● TASK TO COMPLETE: The full set of records must be printed exactly as given.

======== PROVIDED ENTRIES

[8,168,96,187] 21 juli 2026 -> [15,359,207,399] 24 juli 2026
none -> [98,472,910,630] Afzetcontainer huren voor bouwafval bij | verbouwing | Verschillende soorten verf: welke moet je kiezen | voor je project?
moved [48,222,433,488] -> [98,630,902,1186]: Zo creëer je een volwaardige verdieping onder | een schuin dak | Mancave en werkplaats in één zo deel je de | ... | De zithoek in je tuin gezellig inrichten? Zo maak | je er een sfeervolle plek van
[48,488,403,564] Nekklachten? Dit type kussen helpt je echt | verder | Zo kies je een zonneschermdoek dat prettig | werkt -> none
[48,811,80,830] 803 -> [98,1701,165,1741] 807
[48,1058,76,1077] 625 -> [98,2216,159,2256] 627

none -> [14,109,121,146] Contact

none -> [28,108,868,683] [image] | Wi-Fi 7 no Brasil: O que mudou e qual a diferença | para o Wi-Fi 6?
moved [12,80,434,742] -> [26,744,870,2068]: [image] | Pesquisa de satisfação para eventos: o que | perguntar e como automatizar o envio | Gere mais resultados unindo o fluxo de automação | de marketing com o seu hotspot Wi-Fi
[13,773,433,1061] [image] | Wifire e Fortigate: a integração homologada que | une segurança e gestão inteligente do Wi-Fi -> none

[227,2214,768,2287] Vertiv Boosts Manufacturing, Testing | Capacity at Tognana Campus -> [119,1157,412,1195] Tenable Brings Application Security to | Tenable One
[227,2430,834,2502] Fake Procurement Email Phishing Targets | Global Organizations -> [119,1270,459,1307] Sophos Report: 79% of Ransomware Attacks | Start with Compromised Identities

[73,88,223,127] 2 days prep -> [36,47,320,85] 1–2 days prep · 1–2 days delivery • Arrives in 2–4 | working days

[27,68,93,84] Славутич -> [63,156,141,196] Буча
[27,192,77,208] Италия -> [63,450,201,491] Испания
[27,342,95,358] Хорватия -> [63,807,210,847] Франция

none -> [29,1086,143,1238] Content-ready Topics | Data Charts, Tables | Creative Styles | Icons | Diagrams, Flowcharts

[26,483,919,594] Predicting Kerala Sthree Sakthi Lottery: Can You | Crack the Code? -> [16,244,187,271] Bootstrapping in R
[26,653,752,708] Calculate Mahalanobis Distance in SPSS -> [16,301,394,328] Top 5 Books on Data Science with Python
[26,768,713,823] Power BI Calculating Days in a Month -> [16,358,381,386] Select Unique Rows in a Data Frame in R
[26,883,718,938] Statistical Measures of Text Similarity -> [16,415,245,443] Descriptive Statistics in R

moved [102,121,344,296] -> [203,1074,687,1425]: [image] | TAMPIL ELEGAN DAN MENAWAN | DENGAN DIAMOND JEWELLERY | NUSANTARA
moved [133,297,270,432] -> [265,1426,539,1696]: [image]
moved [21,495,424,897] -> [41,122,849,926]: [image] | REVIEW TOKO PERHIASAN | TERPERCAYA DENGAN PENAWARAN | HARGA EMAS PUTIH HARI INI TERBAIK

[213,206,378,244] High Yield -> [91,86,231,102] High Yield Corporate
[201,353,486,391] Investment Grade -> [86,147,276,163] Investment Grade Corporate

================

● SOLUTION FOR THIS PROBLEM:
[8,168,96,187] 21 juli 2026 -> [15,359,207,399] 24 juli 2026
none -> [98,472,910,630] Afzetcontainer huren voor bouwafval bij | verbouwing | Verschillende soorten verf: welke moet je kiezen | voor je project?
moved [48,222,433,488] -> [98,630,902,1186]: Zo creëer je een volwaardige verdieping onder | een schuin dak | Mancave en werkplaats in één zo deel je de | ... | De zithoek in je tuin gezellig inrichten? Zo maak | je er een sfeervolle plek van
[48,488,403,564] Nekklachten? Dit type kussen helpt je echt | verder | Zo kies je een zonneschermdoek dat prettig | werkt -> none
[48,811,80,830] 803 -> [98,1701,165,1741] 807
[48,1058,76,1077] 625 -> [98,2216,159,2256] 627

none -> [14,109,121,146] Contact

none -> [28,108,868,683] [image] | Wi-Fi 7 no Brasil: O que mudou e qual a diferença | para o Wi-Fi 6?
moved [12,80,434,742] -> [26,744,870,2068]: [image] | Pesquisa de satisfação para eventos: o que | perguntar e como automatizar o envio | Gere mais resultados unindo o fluxo de automação | de marketing com o seu hotspot Wi-Fi
[13,773,433,1061] [image] | Wifire e Fortigate: a integração homologada que | une segurança e gestão inteligente do Wi-Fi -> none

[227,2214,768,2287] Vertiv Boosts Manufacturing, Testing | Capacity at Tognana Campus -> [119,1157,412,1195] Tenable Brings Application Security to | Tenable One
[227,2430,834,2502] Fake Procurement Email Phishing Targets | Global Organizations -> [119,1270,459,1307] Sophos Report: 79% of Ransomware Attacks | Start with Compromised Identities

[73,88,223,127] 2 days prep -> [36,47,320,85] 1–2 days prep · 1–2 days delivery • Arrives in 2–4 | working days

[27,68,93,84] Славутич -> [63,156,141,196] Буча
[27,192,77,208] Италия -> [63,450,201,491] Испания
[27,342,95,358] Хорватия -> [63,807,210,847] Франция

none -> [29,1086,143,1238] Content-ready Topics | Data Charts, Tables | Creative Styles | Icons | Diagrams, Flowcharts

[26,483,919,594] Predicting Kerala Sthree Sakthi Lottery: Can You | Crack the Code? -> [16,244,187,271] Bootstrapping in R
[26,653,752,708] Calculate Mahalanobis Distance in SPSS -> [16,301,394,328] Top 5 Books on Data Science with Python
[26,768,713,823] Power BI Calculating Days in a Month -> [16,358,381,386] Select Unique Rows in a Data Frame in R
[26,883,718,938] Statistical Measures of Text Similarity -> [16,415,245,443] Descriptive Statistics in R

moved [102,121,344,296] -> [203,1074,687,1425]: [image] | TAMPIL ELEGAN DAN MENAWAN | DENGAN DIAMOND JEWELLERY | NUSANTARA
moved [133,297,270,432] -> [265,1426,539,1696]: [image]
moved [21,495,424,897] -> [41,122,849,926]: [image] | REVIEW TOKO PERHIASAN | TERPERCAYA DENGAN PENAWARAN | HARGA EMAS PUTIH HARI INI TERBAIK

[213,206,378,244] High Yield -> [91,86,231,102] High Yield Corporate
[201,353,486,391] Investment Grade -> [86,147,276,163] Investment Grade Corporate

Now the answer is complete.